The protestors were deeply disappointed by what they saw as the Social Democrats' betrayal of socialism. They also rejected the state of emergency law reforms of 1968, which granted the cabinet the power to get laws passed, despite rejection by parliament, during a national crisis -- a move the students considered non-democratic.

Disapproval by German public

A woman working in a Volkswagen factory in the 1950s
Women also took up jobs in factories in the 1950sImage: picture-alliance/dpa

The larger German society did not see the student rebels -- including Dutschke -- and other protestors as romantic revolutionaries fighting for the greater good. They were first considered a nuisance by many and, later, a danger.

During the 1950s, Germany had experienced the Wirtschaftswunder, an economic boom that allowed it to bounce back from World War II. Many Germans were happy to simply have a job, a car and enough money for a European vacation.

The tense atmosphere and violence that erupted following the assassination of Ohnesorg and the attempted one on Dutschke also gave rise to the political terrorism of the Red Army Fraction (RAF) in the late 1960s and early '70s, which prompted panic and distrust throughout Germany.

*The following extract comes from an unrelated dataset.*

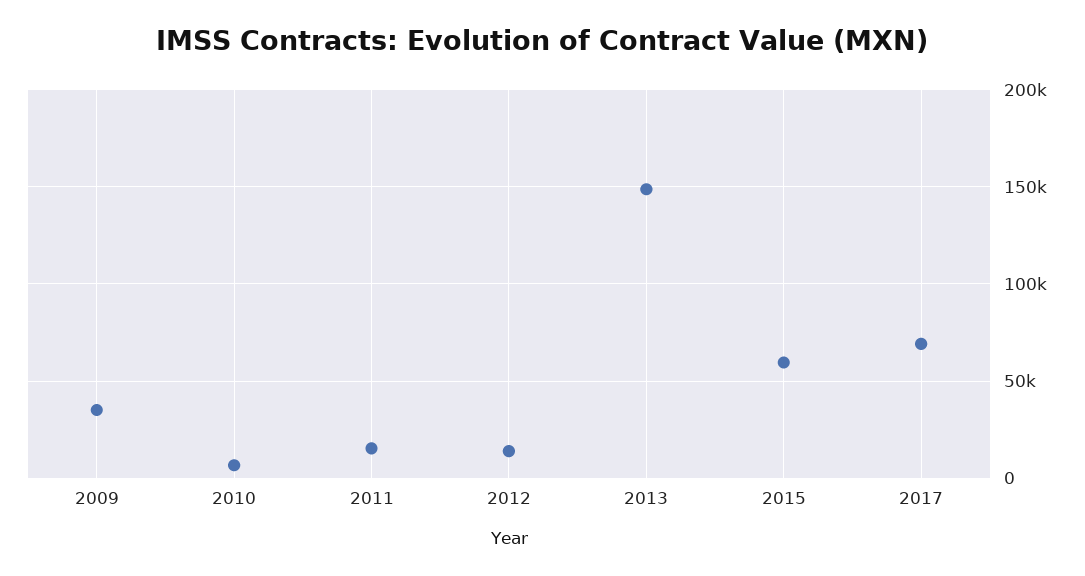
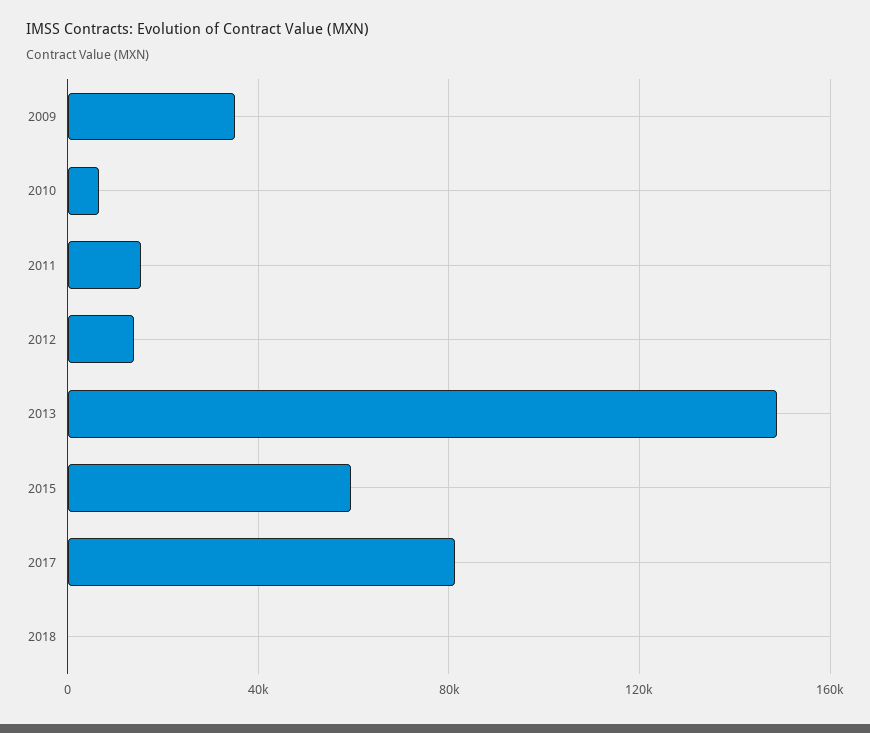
2017: 70000 -> 80000
2018: none -> 0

Though most members of the 1968 movement rejected terrorism, the distinction between the splinter group RAF and the original 68ers was unclear to many.

A new 68 generation?

A Frankfurt department store in April, 1968, after a bombing
A 1968 bombing in a Frankfurt department store -- the extreme side of protestsImage: AP

The 1968 movement prompted shifts in many parts of society, and 40 years later, Wallraff said a new movement could be on the horizon.

"All the signs are there," said Wallraff. "So many societal standards are being done away with, workers have to hide the fact they are in unions … changes will have to happen -- just look at the growth of right-extremism in eastern Germany."

The growing gap between rich and poor in Germany, soaring inflation rates and decreasing health and pension benefits may likewise be contributing to a general feeling that the average citizen has been left behind despite strong economic growth.

The emergence of the new Left party and its growing popularity is yet another indication that the country may be poised on the brink of change.

"A new social movement in Germany -- one that has learned from the mistakes of the past and is non-dogmatic and non-partisan -- is long overdue," Wallraff said.